Music Monday: The Fourth Drink Instinct by Cute is What We Aim For



A fictional interpretation of a song by Cute is What We Aim For



She didn’t drink.

At least that’s what she told herself. Just this once. She’d think. Desperate times call for desperate measures, and these were desperate times.

It started when she lost the ring. It wasn’t new, had been in the family for years, and was more valuable than she could ever hope to be. She had seen the way her sister-in-law-to-be had looked at her left ring finger the night they announced their engagement.

“You’re so lucky.” She had said, a glass of champagne in her manicured hands. “I always thought I would get the ring, but my dear older brother had to show me up yet again and be the first to get engaged!”

She had laughed, but it was the kind of laugh you weren’t supposed to laugh along with. It was the kind of laugh you were supposed to be afraid of.
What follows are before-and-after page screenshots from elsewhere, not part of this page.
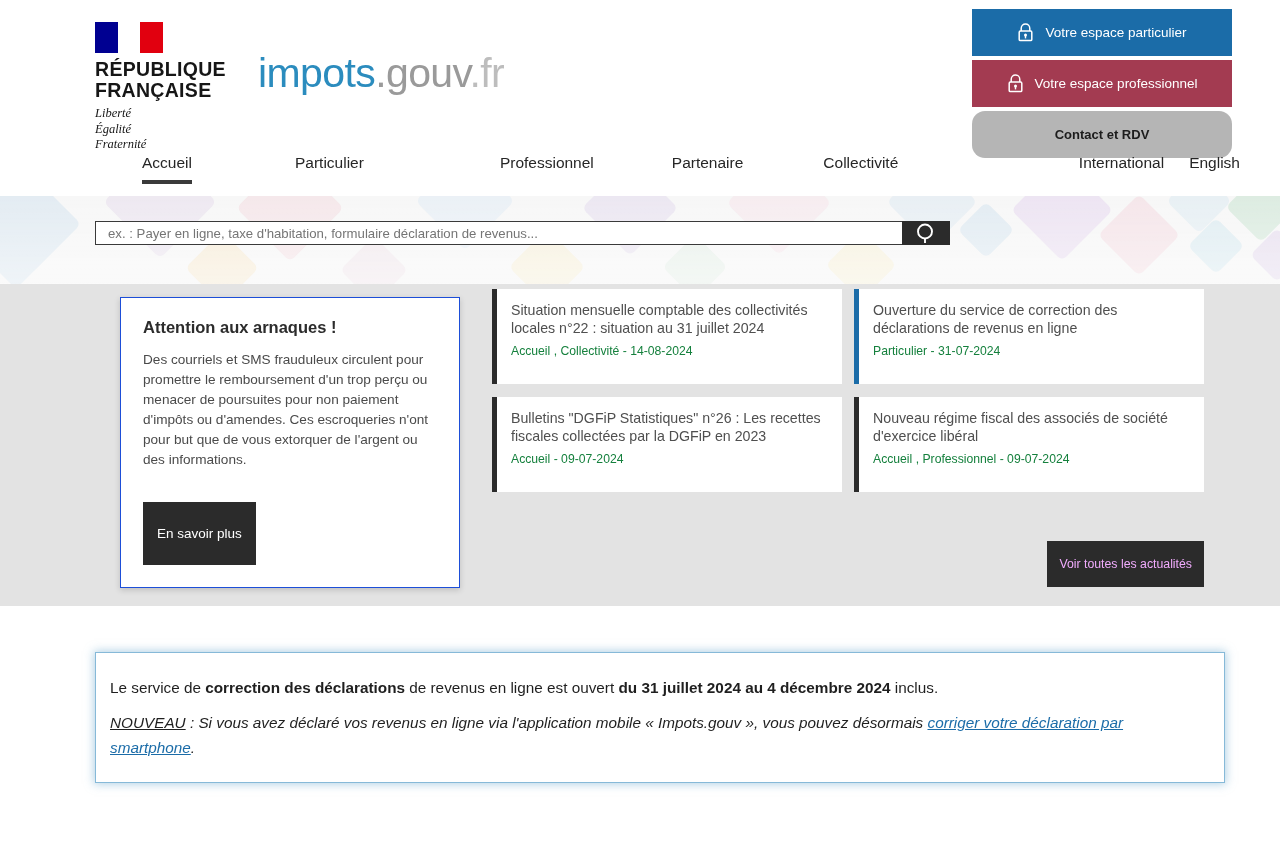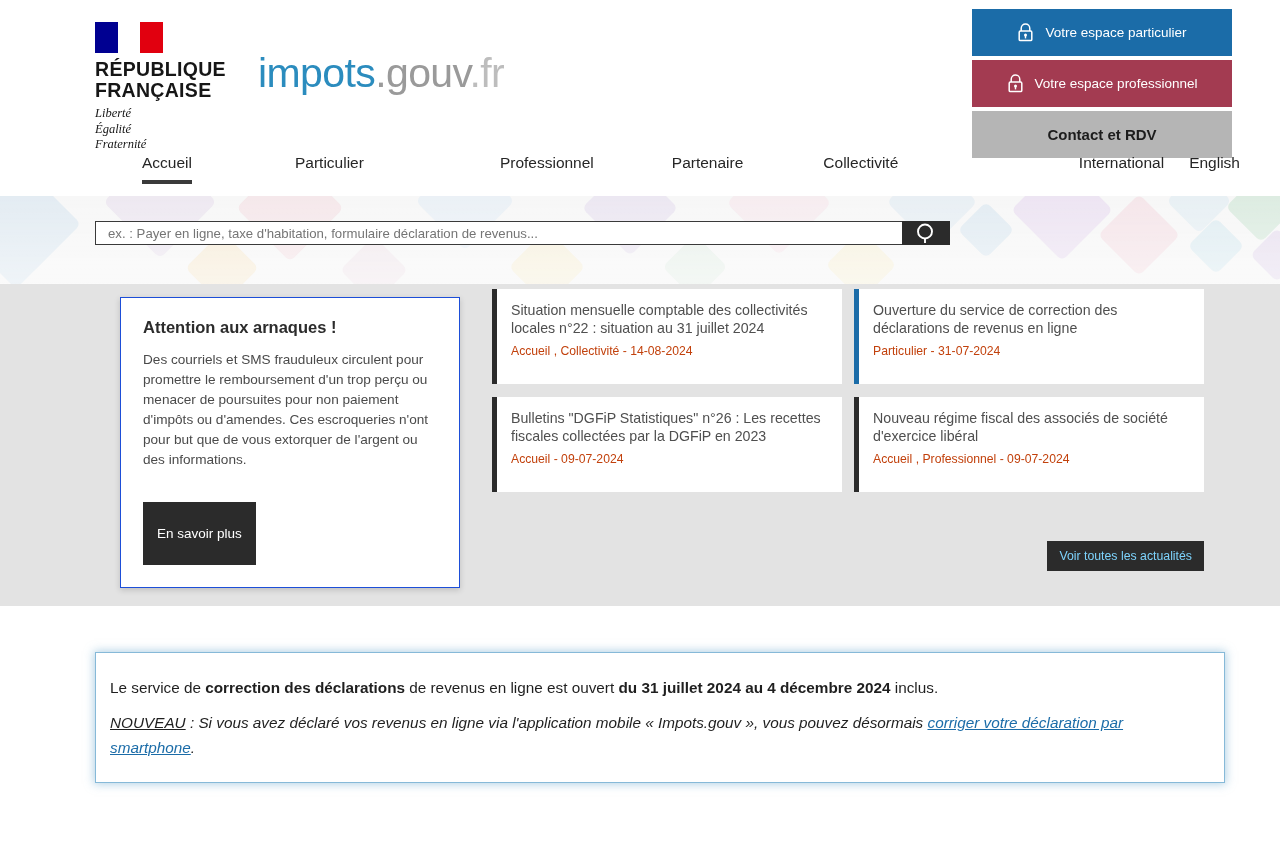"Contact et RDV" .acct-btn.contact { border-radius: none -> 13px; font-size: 15px -> 13px }
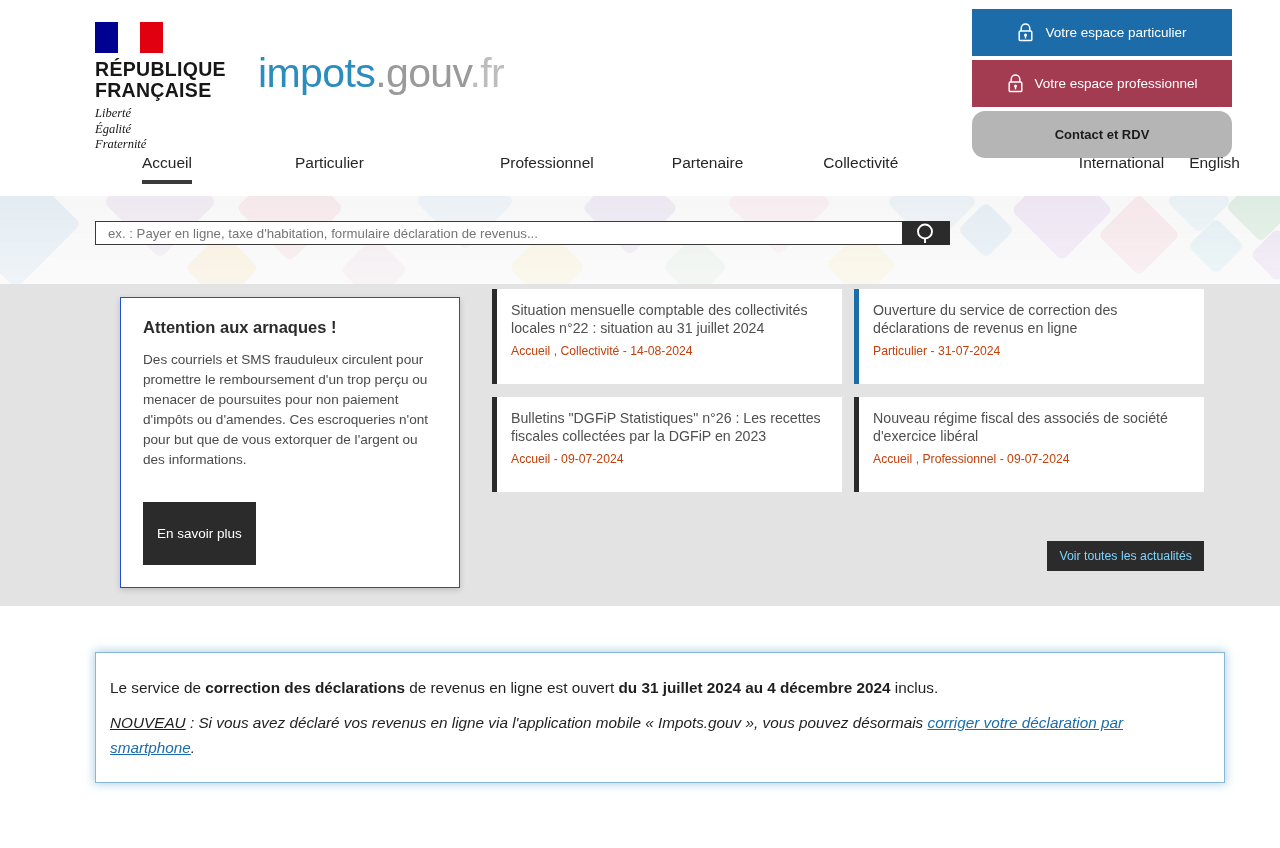"Accueil , Collectivité - 14-08-2024" .news-meta { color: #c2410c -> #15803d }
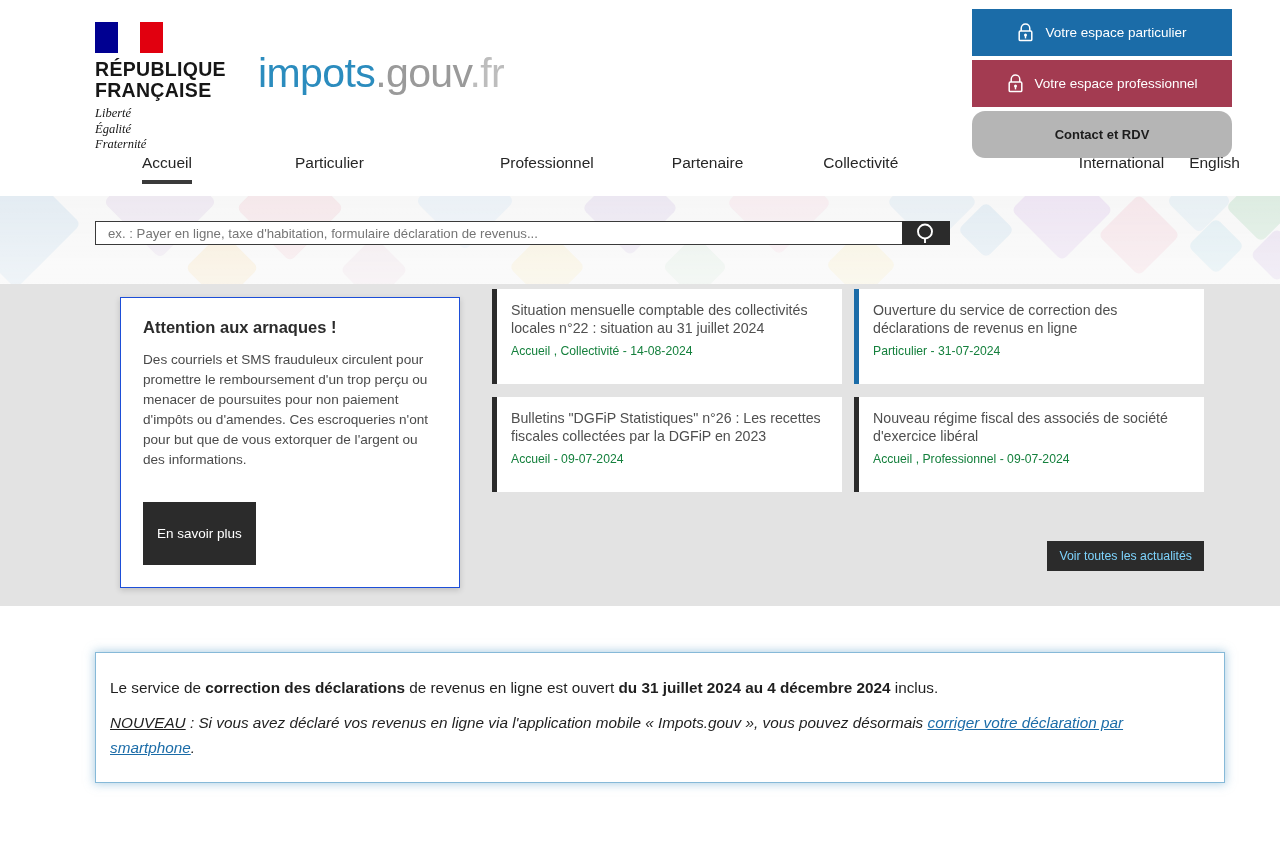"Voir toutes les actualités" .news-allbtn { color: #7dd3fc -> #f0abfc; padding: 8px 12px -> 16px 12px }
And then she had lost the ring which was already bad enough. 

But it was only an omen for the trouble ahead.

Three days and one extraordinary fight over the lost ring later, she found her fiancé in bed with a man.

“I’m sorry.” He had said. “You weren’t supposed to see this. You weren’t supposed to know… Nobody can ever know about this, okay? I’ll still marry you if you want.”

I’ll still marry you if you want. She wasn’t sure what hurt worse: his cavalier attitude toward their marriage or the fact that their entire relationship had been built upon lies.

She called off the wedding, and moved out of his apartment the next day. She hadn’t lived alone in seven years, but she found she could quickly find company at the bar just below her apartment. A few drinks, and she wouldn’t even have to think about it. Or anything. She would only feel.

“Hey, you wanna get outta here?” The guy sitting next to her at the bar asked.

His features were blurry, his intentions were even more so, but she didn’t care. All she knew was that his touch on the small of her back was setting off flames of desire, and erasing her loneliness.

“Yes.” She said. “My place is upstairs.”

She took his hand and led the way thinking, he wants me. There’s a lot of guys here, but he wants me not them. And that was good enough for her.

They fumbled around in the dark until they found the bed, and afterward, before she fell asleep, as she lay naked in the stranger’s arms, she thought this is nice. I’m not alone anymore.

But in the morning the stranger was gone, leaving only his imprint on the bed and the smell of sex behind. She didn’t even know his name. She pretended not to care. And when night fell, she returned to the bar.

“I think you’ve had enough, little lady. You’re better off sober anyway.” The bartender said when she asked for her third vodka cranberry. “One of these days, you’re gonna get ‘cher self hurt real bad.”

“No, no. Just one more. One more is all.” She said. “I’m not drunk I promise. Just one more, one more.”


But it wasn’t just one more. It never was.